§ Task prompt:
Omitting all images, output the entries that follow exactly as written.

(Excerpts from a dataset)
----
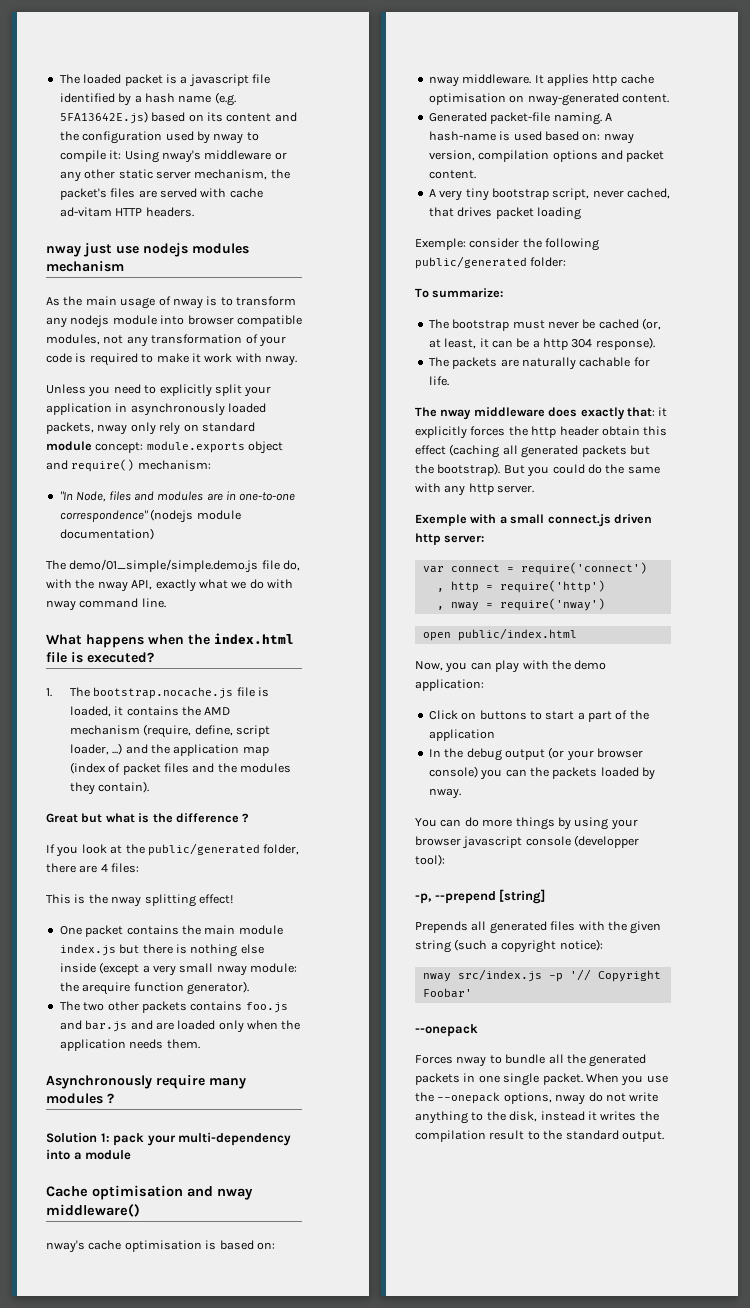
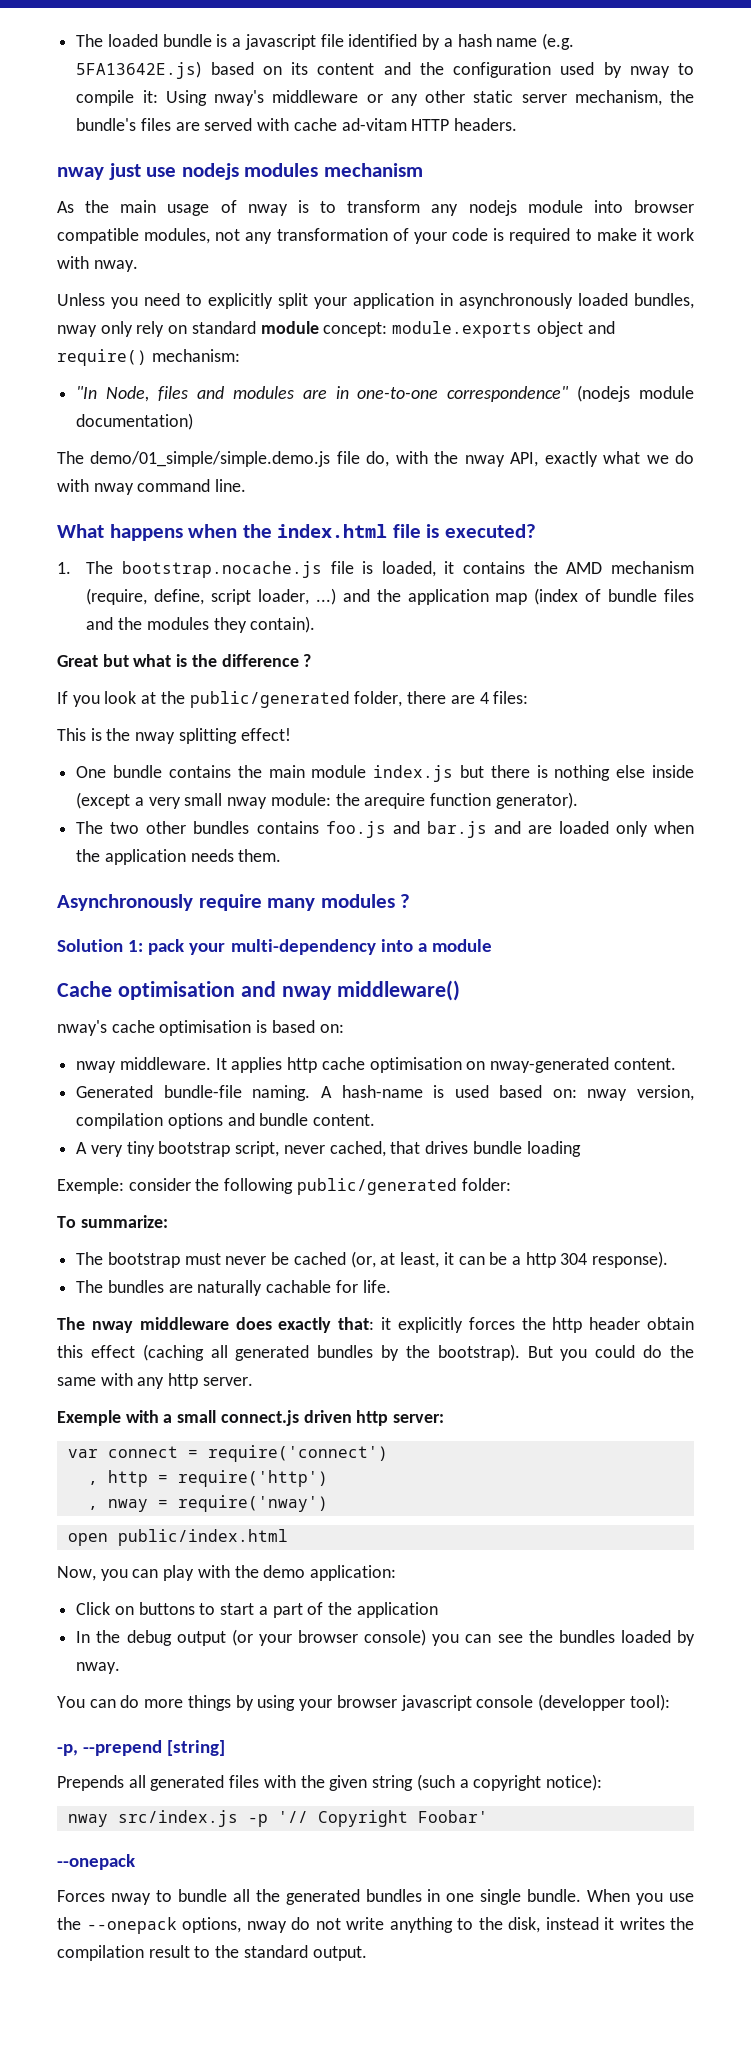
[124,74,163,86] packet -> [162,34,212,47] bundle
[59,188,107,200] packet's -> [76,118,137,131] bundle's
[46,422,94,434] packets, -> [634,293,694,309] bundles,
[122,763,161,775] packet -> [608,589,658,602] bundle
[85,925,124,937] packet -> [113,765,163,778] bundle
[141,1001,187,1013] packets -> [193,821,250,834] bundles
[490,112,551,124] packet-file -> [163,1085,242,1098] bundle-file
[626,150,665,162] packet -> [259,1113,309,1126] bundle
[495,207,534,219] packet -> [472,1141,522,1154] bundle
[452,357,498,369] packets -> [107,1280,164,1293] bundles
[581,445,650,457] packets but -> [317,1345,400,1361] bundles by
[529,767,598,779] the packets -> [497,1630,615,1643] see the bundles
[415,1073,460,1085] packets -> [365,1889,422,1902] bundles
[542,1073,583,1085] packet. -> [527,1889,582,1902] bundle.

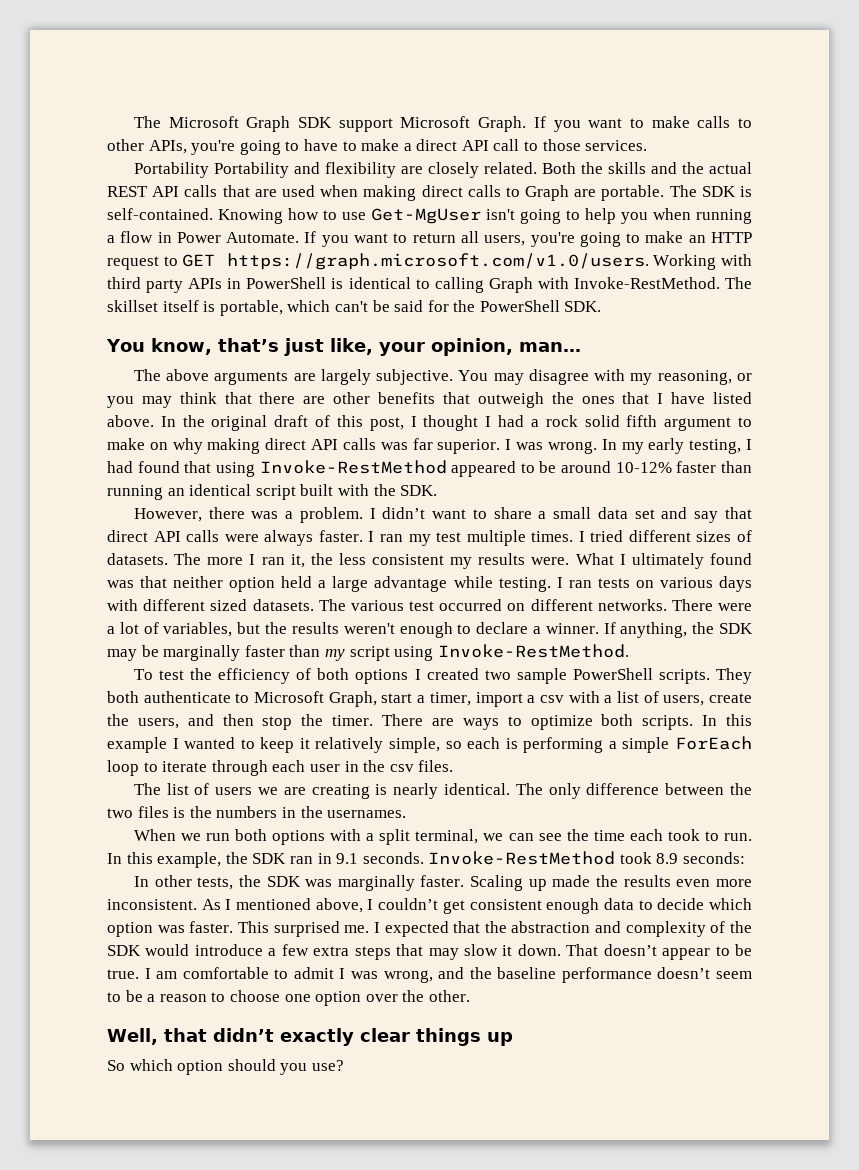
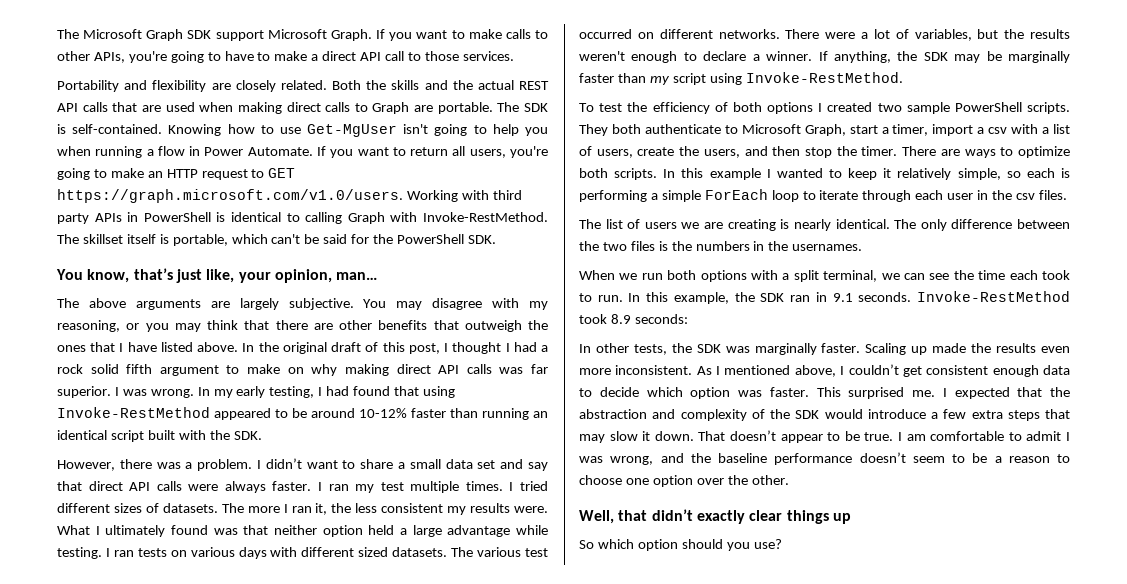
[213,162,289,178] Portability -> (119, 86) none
----
§ Result below:
[124,74,163,86] packet -> [162,34,212,47] bundle
[59,188,107,200] packet's -> [76,118,137,131] bundle's
[46,422,94,434] packets, -> [634,293,694,309] bundles,
[122,763,161,775] packet -> [608,589,658,602] bundle
[85,925,124,937] packet -> [113,765,163,778] bundle
[141,1001,187,1013] packets -> [193,821,250,834] bundles
[490,112,551,124] packet-file -> [163,1085,242,1098] bundle-file
[626,150,665,162] packet -> [259,1113,309,1126] bundle
[495,207,534,219] packet -> [472,1141,522,1154] bundle
[452,357,498,369] packets -> [107,1280,164,1293] bundles
[581,445,650,457] packets but -> [317,1345,400,1361] bundles by
[529,767,598,779] the packets -> [497,1630,615,1643] see the bundles
[415,1073,460,1085] packets -> [365,1889,422,1902] bundles
[542,1073,583,1085] packet. -> [527,1889,582,1902] bundle.

[213,162,289,178] Portability -> (119, 86) none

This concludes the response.